While children comprise a large portion of the Medicaid population, they utilize relatively few resources.  As highlighted above, there is concern over the erosion of the benefit package (that private plans must also offer) in the proposed plan.  Efforts should be made to ensure that children in the same family participate in the same plans, and that children can continue to be seen by physicians who have treated them satisfactorily over time.

Managed Care – Protections Needed

In addition to concern over losing special payments by increasing the role of managed care in Medicaid, there is more fundamental concern that the for-profit orientation of Medicaid HMOs will have a negative effect on beneficiaries’ access to care over the long term.  While managed care companies have played a significant role in the delivery of health care and managing costs, their for-profit motivation must be merged with a competing interest in providing reasonable care to all beneficiaries.  We support establishing a meaningful rating system of all plans – including PSNs – that will ensure a reasonably informed public.  This will be critical as the Governor’s proposal develops.

Long Term Care

Florida is already among the most efficient states when it comes to funding long-term care.  In terms of rankings for beds per thousand elderly and per capita elderly expenditures, Florida ranks very near the bottom of all states.  However, Florida does not rank well in terms of relative spending on alternatives to long-term care and community-based services.  The long-term care system is not sustainable without additional funding.  While Florida has made gains in quality in recent years, these will not be maintained if the percentage of nursing homes whose reimbursement fails to cover costs of care continues to rise.

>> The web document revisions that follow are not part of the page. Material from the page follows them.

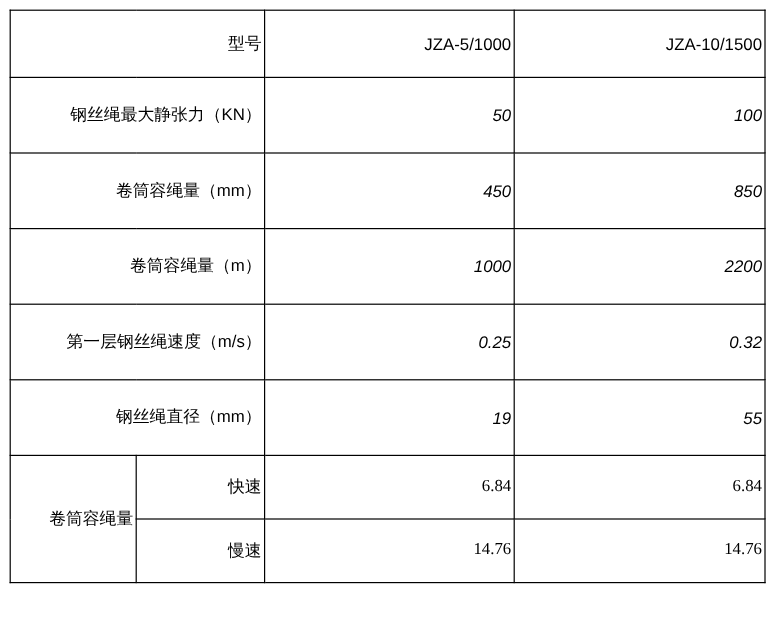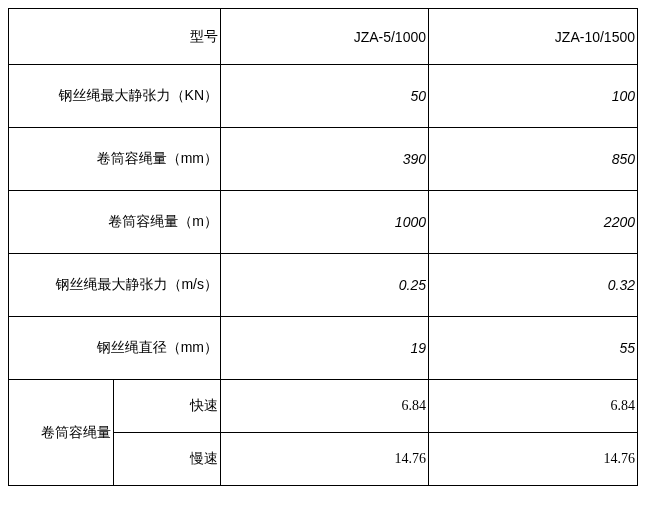--- a/index.html
+++ b/index.html
@@ -86,7 +86,7 @@
 
       <tr>
         <td class="label" colspan="2">卷筒容绳量（mm）</td>
-        <td class="value">390</td>
+        <td class="value">450</td>
         <td class="value">850</td>
       </tr>
 

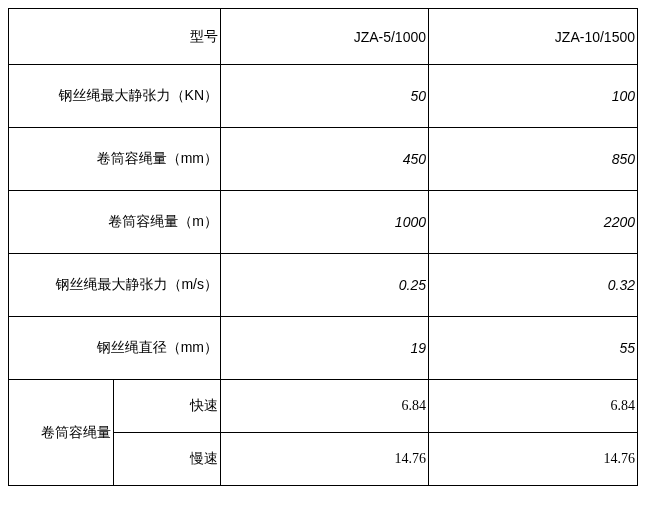--- a/index.html
+++ b/index.html
@@ -97,7 +97,7 @@
       </tr>
 
       <tr>
-        <td class="label" colspan="2">钢丝绳最大静张力（m/s）</td>
+        <td class="label" colspan="2">第一层钢丝绳速度（m/s）</td>
         <td class="value">0.25</td>
         <td class="value">0.32</td>
       </tr>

Access to a Reasonable Standard of Health Care: Dignity Demands it for All

The proposed policy relies on market forces and economic theory, which are highly complex and are rightfully part of the dialogue.  However, much of the current policy debate overlooks a fundamental Catholic moral concern that a reasonable standard of health care is something to which people must have access.  Our current state health policies leave 3.2 million people uninsured.  Addressing this problem – not just Medicaid spending growth – is one of our central goals.  This would bring stability to the delivery system, address some of the present injustices in the system such as disparities in health status attributable to race and income, and eliminate much of the volatility that having a large uninsured population introduces to the delivery system.

Consensus on “Care for All” and Long-Term Effort Required

There needs to be a long-term effort to build consensus and commitment among all stakeholders in the health care delivery system to overcome the identified problems in the health delivery system.  We commend the Governor for calling for the need for Medicaid reform, and for the past work of the Task Force on Access to Affordable Health Insurance.  Rather than focusing on Medicaid alone – which is clearly a critical component of the delivery system that serves all Floridians focused on the poor and vulnerable – we urge consensus on ensuring adequate care for all Floridians.  Consensus among all stakeholders – including the federal government – will be necessary to enact meaningful reforms.